Conditions de travail
Sarah Berthiaume et Sébastien David explorent les coulisses du capitalisme
NYOTAIMORI Texte: Sarah Berthiaume. Mise en scène: Sarah Berthiaume et Sébastien David. Une coproduction de la Bataille et du Centre du Théâtre d’Aujourd’hui. Au Centre du Théâtre d’Aujourd’hui jusqu’au 3 février.
La nouvelle pièce de Sarah Berthiaume aurait tout aussi bien pu s’intituler L’ère du vide. C’est que Nyotaimori (expression qui désigne une pratique consistant à manger des sushis sur le corps d’une femme nue) décrit notre époque cruellement individualiste, encore terriblement semblable à celle décryptée par le philosophe français Gilles Lipovetsky en 1983. Bienvenue dans le règne de la séduction à tout prix, de l’indifférence érigée en norme, du narcissisme pandémique, de la dérision en toutes situations, mais surtout de la violence généralisée.
Le travail comme source d’aliénation, voilà plus spécifiquement le propos qui fédère l’ensemble des scènes parfois bien disparates de la pièce. Les protagonistes sont les victimes d’une société capitaliste axée sur la performance, fondée sur l’exploitation, une organisation dont toutes les sphères, sans exception, placent la rentabilité au-dessus de toutes autres valeurs, à commencer par la liberté.
Journaliste, Maude est l’archétype de la travailleuse autonome, avec tout ce que ça implique d’insécurités financières et d’horaires chaotiques. Le sort de sa copine, enseignante au primaire, ne semble guère plus enviable. Entre les tours dorées de la création publicitaire à Montréal, les usines textiles situées en Inde et les chaînes de montage de l’industrie automobile au Japon, il y a des liens, des incidences que l’auteure s’échine, malheureusement pas toujours de la manière la plus convaincante qui soit, à mettre au jour.
Offert sur un plateau quadri frontal, un dispositif qui épouse la nature de l’oeuvre, carrefour des territoires et des réalités, mais qui apporte somme toute bien peu à la représentation, le spectacle mis en scène par Sarah Berthiaume et Sébastien David commence par ravir. En effet, la première heure, avec son rythme effréné et ses répliques savoureuses, dresse un portrait aussi authentique qu’amusant du quotidien rocambolesque d’une jeune pigiste déchirée entre le professionnel et le personnel, l’éthique et la survie. Malheureusement, pendant les 40 dernières minutes, l’action, prenant une tangente franchement fantaisiste, mais également un brin moralisatrice, s’enlise irrémédiablement.

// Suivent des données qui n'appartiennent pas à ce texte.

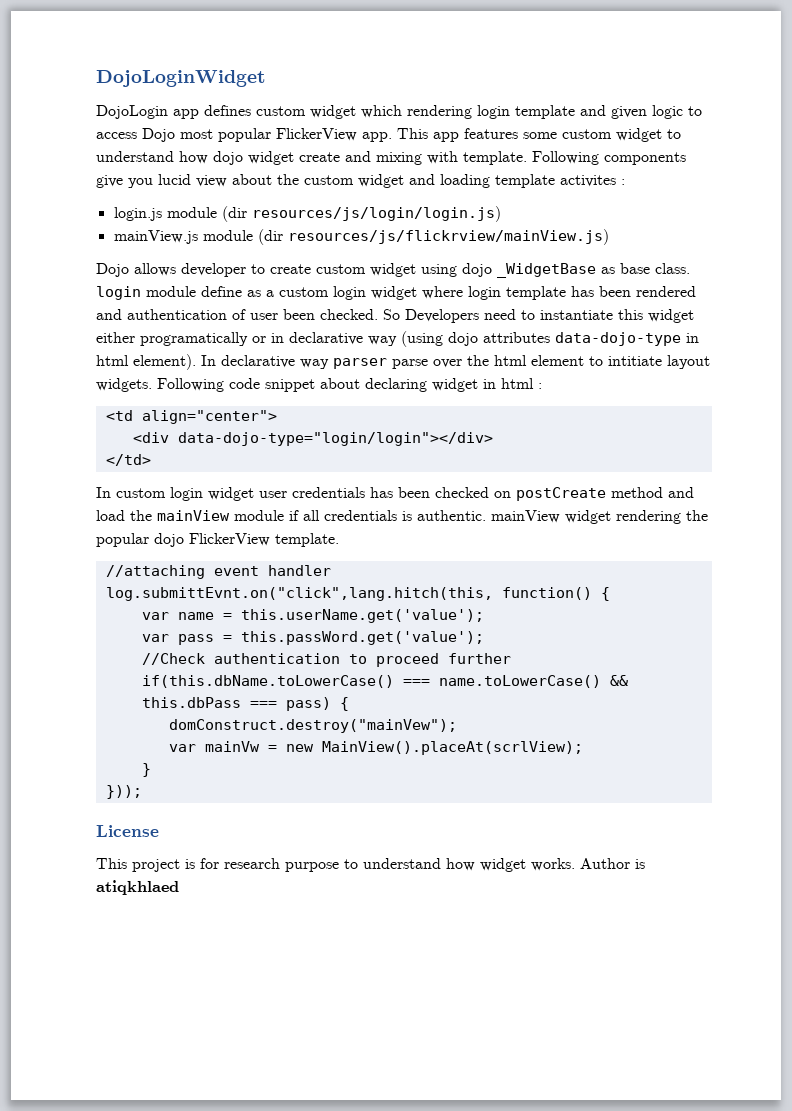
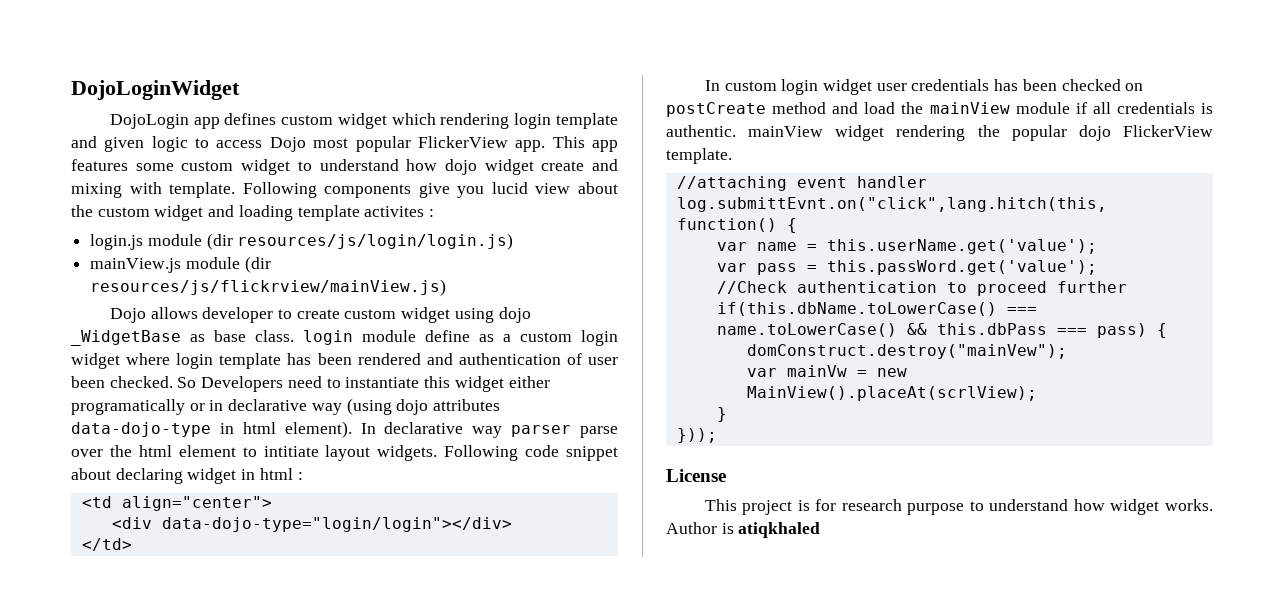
[96,880,179,895] atiqkhlaed -> [738,522,821,538] atiqkhaled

Reste à se délecter du jeu des acteurs. Dans la peau de Maude, un personnage qui n’est pas sans évoquer l’enquêtrice à la fois perspicace et candide de J’aime Hydro, Christine Beaulieu est désopilante. Dans les habits d’une couturière fourbue, Macha Limonchik s’acquitte fort bien d’une lourde tâche, celle d’apporter une dose de gravité à la représentation. Quant à Philippe Racine, il brûle les planches dans chacun de ses rôles, à commencer par cet homme terriblement attachant qui espère remporter une voiture au terme d’une compétition d’endurance dont l’absurdité consommée est tout à fait emblématique de notre époque.